WORK TO COMPLETE - Output every line below exactly, please, omitting pictures.

EXTRACTED RECORDS -
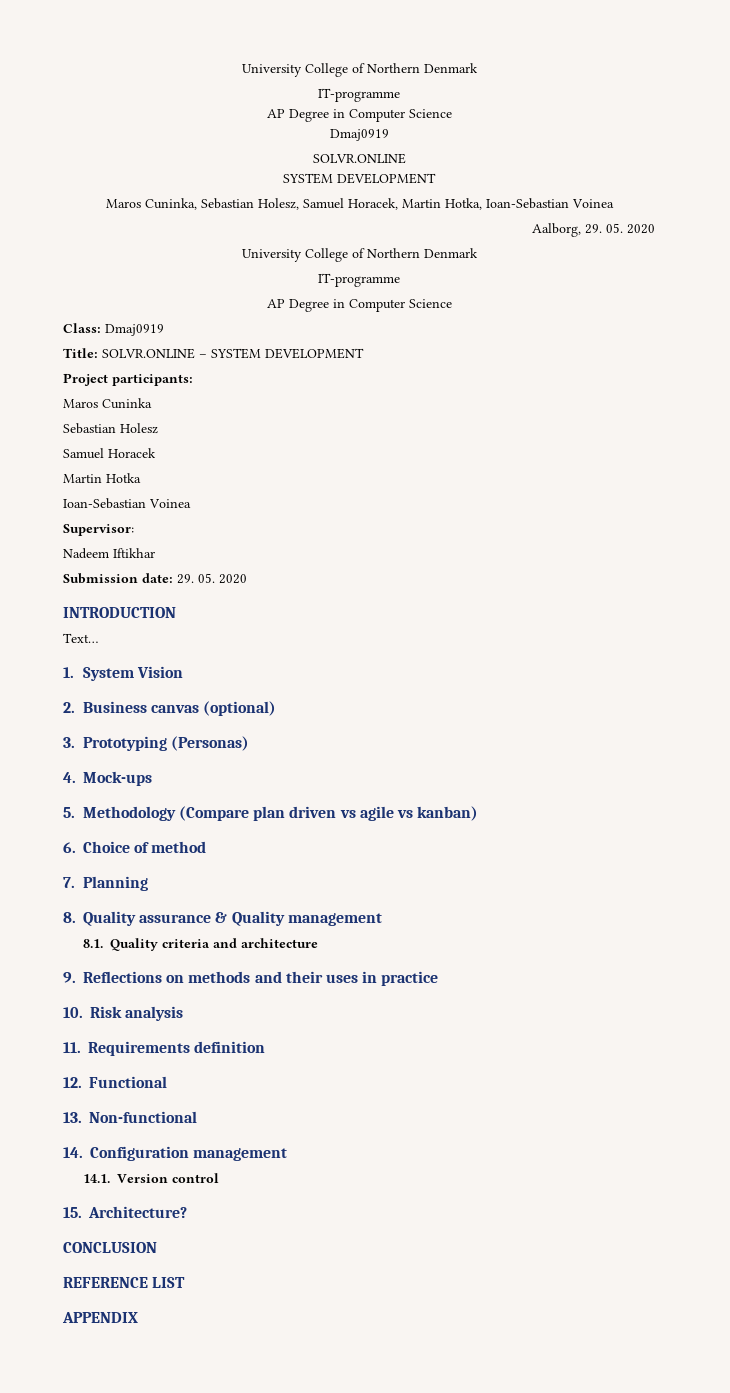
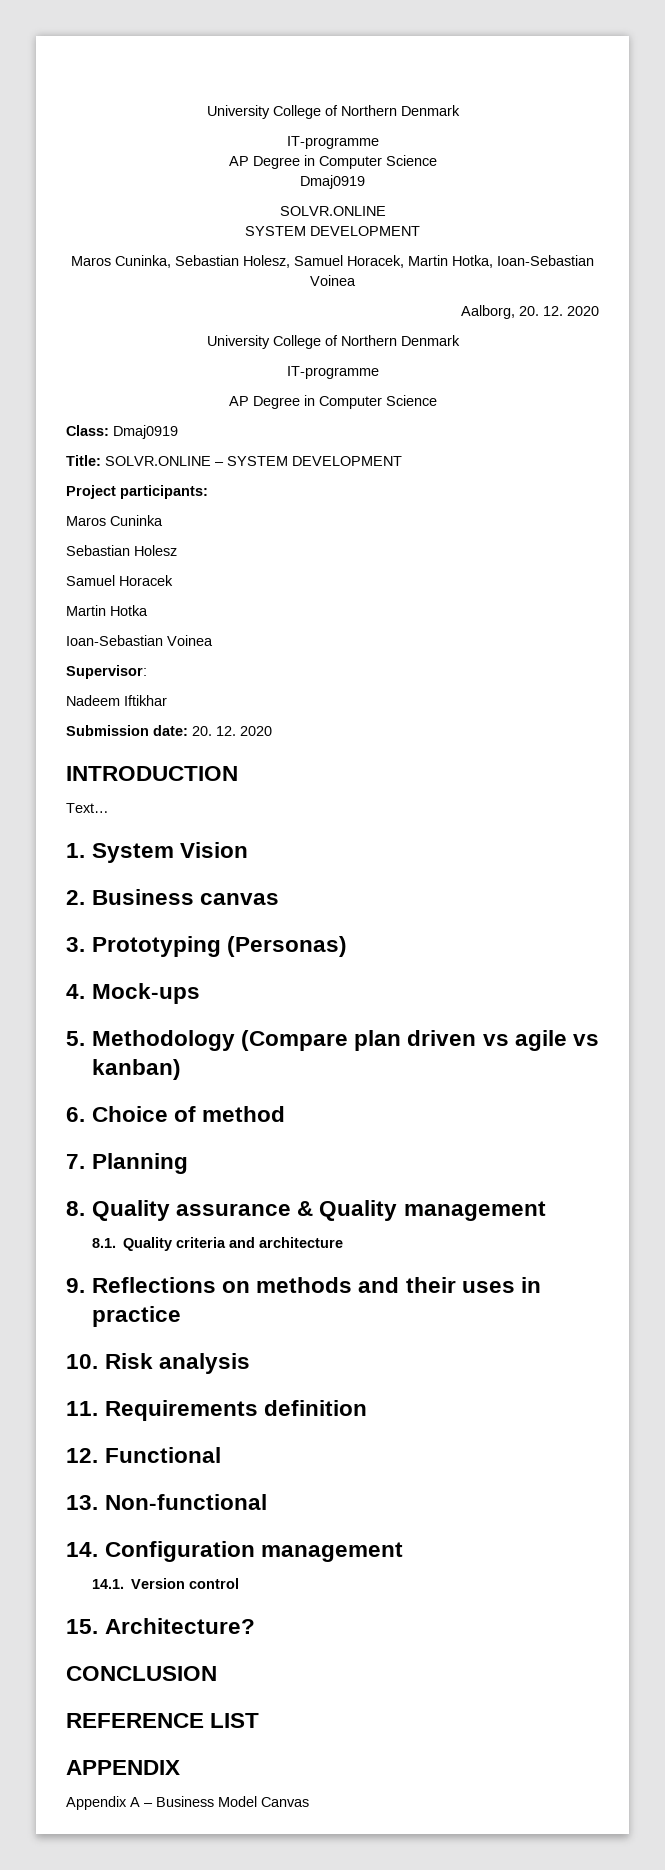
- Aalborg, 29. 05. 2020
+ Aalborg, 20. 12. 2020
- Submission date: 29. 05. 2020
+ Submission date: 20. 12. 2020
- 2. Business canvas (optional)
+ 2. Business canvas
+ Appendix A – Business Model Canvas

RESULT OF THIS TASK -
- Aalborg, 29. 05. 2020
+ Aalborg, 20. 12. 2020
- Submission date: 29. 05. 2020
+ Submission date: 20. 12. 2020
- 2. Business canvas (optional)
+ 2. Business canvas
+ Appendix A – Business Model Canvas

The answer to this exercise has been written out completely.